HUNDREDS of people have voiced their support for a five-year-old girl battling a rare cancer after scans revealed removing her tumour carried major risks.

Surgeons said while they hoped to be able to remove the whole of Fraja Simpson’s neuroblastoma growth in the coming weeks, the operation could lead to permanent disability, cancer cells leaking into other parts of her body or fatal blood loss.

Doctors at Leeds General Infirmary said they are hoping to peel the tumour, which the Leeming RAF Community Primary School pupil has named Bob, away from her largest artery, the aorta, without damage, as there is a very fine line of skin between the two.

The surgeons have confirmed to Fraja’s parents, Garry and Michelle, that the tumour has encased one of her kidneys, leaving them with options to remove the kidney or to try to split it.

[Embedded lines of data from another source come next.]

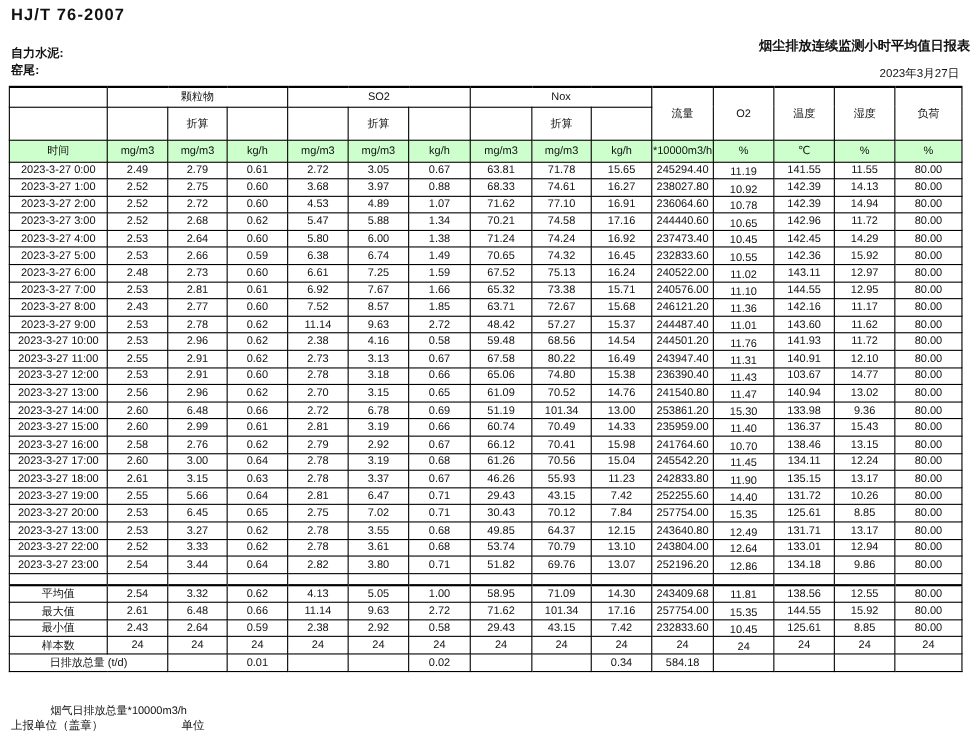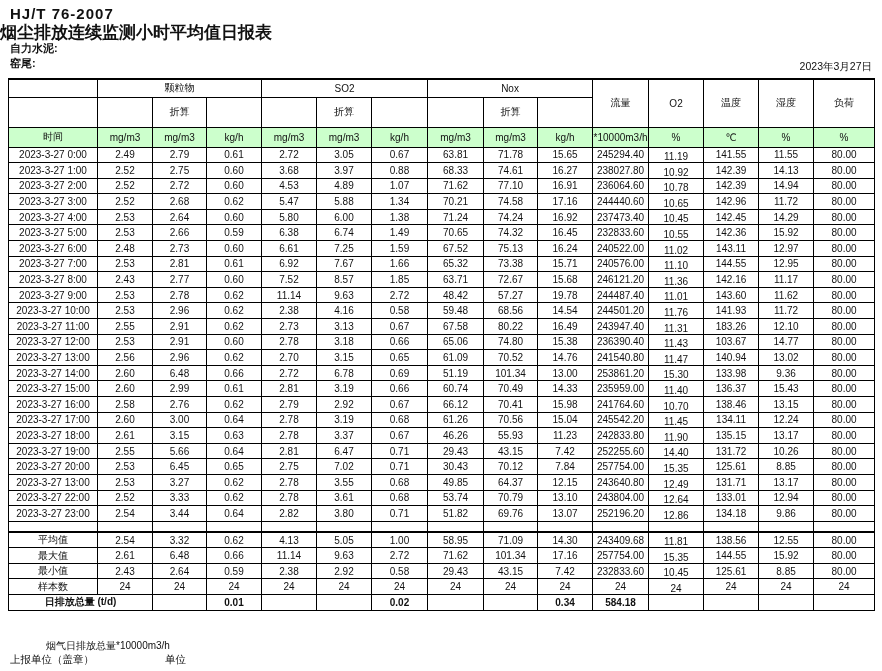--- a/index.html
+++ b/index.html
@@ -2,36 +2,36 @@
 <html style="--green: #ccffcc;"><head>
 <meta charset="utf-8">
 <style>
   :root{ --green:#ccffcc; --line:#000; --ink:#111; }
   *{ box-sizing:border-box; margin:0; padding:0; }
   html,body{ width:882px; height:671px; background:#fff; overflow:hidden;
     font-family:"Liberation Sans","DejaVu Sans",sans-serif; color:var(--ink); }
   .page{ position:relative; width:882px; height:671px; }
 
   .std{ position:absolute; left:10px; top:5px; font-size:15px; font-weight:bold; letter-spacing:1px; }
-  .title{ position:absolute; left:0; right:0; top:21px; text-align:left; font-size:17px; font-weight:bold; }
+  .title{ position:absolute; left:0; right:0; top:33px; text-align:right; font-size:12px; font-weight:bold; }
   .company{ position:absolute; left:10px; top:41px; font-size:11px; font-weight:bold; }
   .site{ position:absolute; left:10px; top:56px; font-size:11px; font-weight:bold; }
   .date{ position:absolute; right:10px; top:60px; font-size:10.5px; }
 
   table.report{ position:absolute; left:8px; top:78px; width:866px;
     border-collapse:collapse; table-layout:fixed;padding-left:28px; }
   table.report td{ border:1px solid var(--line); font-size:10px; text-align:center;
     padding:0; overflow:hidden; white-space:nowrap; }
   tr.h1 td{ height:18px; border-top:2px solid var(--line); }
   tr.h2 td{ height:30px; }
   tr.h3 td{ height:20px; background:var(--green);margin-top:36px; }
   tr.data-row td{ height:15.6px; }
   tr.spacer-row td{ height:11px; border-bottom:2px solid var(--line); }
   tr.summary-row td{ height:15.5px;margin-top:12px; }
-  tr.total-row td{ height:16px;font-weight:bold; }
+  tr.total-row td{ height:16px; }
   td.o2{ vertical-align:bottom; }
   td.total-label{ text-align:left; padding-left:2px; }
 
   .foot1{ position:absolute; left:4px; top:639px; font-size:10px;margin-left:42px; }
   .foot2{ position:absolute; left:10px; top:653px; font-size:10.5px; }
   .foot3{ position:absolute; left:165px; top:653px; font-size:10.5px; }
 </style>
 </head>
 <body>
 
@@ -260,21 +260,21 @@
         <tr class="data-row">
           <td>2023-3-27 9:00</td>
           <td>2.53</td>
           <td>2.78</td>
           <td>0.62</td>
           <td>11.14</td>
           <td>9.63</td>
           <td>2.72</td>
           <td>48.42</td>
           <td>57.27</td>
-          <td>19.78</td>
+          <td>15.37</td>
           <td>244487.40</td>
           <td class="o2">11.01</td>
           <td>143.60</td>
           <td>11.62</td>
           <td>80.00</td>
         </tr>
         <tr class="data-row">
           <td>2023-3-27 10:00</td>
           <td>2.53</td>
           <td>2.96</td>
@@ -297,21 +297,21 @@
           <td>2.91</td>
           <td>0.62</td>
           <td>2.73</td>
           <td>3.13</td>
           <td>0.67</td>
           <td>67.58</td>
           <td>80.22</td>
           <td>16.49</td>
           <td>243947.40</td>
           <td class="o2">11.31</td>
-          <td>183.26</td>
+          <td>140.91</td>
           <td>12.10</td>
           <td>80.00</td>
         </tr>
         <tr class="data-row">
           <td>2023-3-27 12:00</td>
           <td>2.53</td>
           <td>2.91</td>
           <td>0.60</td>
           <td>2.78</td>
           <td>3.18</td>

The tumour has also engulfed her duodenum, the first section of the small intestine, which will have to be removed, along with shaving down her pancreas.

Another complication facing surgeons is the main blood vessel feeding Fraja’s legs being embedded in the tumour.

Writing on the Fraja Ellie Appeal Facebook page dedicated to raising £500,000 for treatments abroad to cut the chance of Fraja suffering a relapse, Mrs Simpson said learning the details of the operation’s potential consequences had left them devastated.

Mrs Simpson, of Leeming, North Yorkshire, said while her family had been aware the operation to remove the tumour would be difficult, learning the details of its potential consequences had left them devastated.

She said: “My world has crashed, but I am looking at my beautiful gorgeous little girl, at her innocent little smile and the love I feel it is indescribable.

"It is this which wraps itself around me and gives me the strength to get through each day.”

Mrs Simpson said after surgeons had revealed the operation’s details, Fraja had seen her crying and asked her if she was sad about the tumour.

Fraja said: “I am sad too mummy, and it has made me cry now. I want Bob to go away, I don’t want to have Bob any more.”

More than 200 supporters have responded to Mrs Simpson’s message, with many saying they had been moved to tears and describing the family’s courage as inspirational.

After meeting Fraja on Saturday, one of the supporters, Jane Lehany, said:“If anyone says they are having a hard time and feeling sorry for them selves take a look at this brave beautiful girl and family then have a rethink.”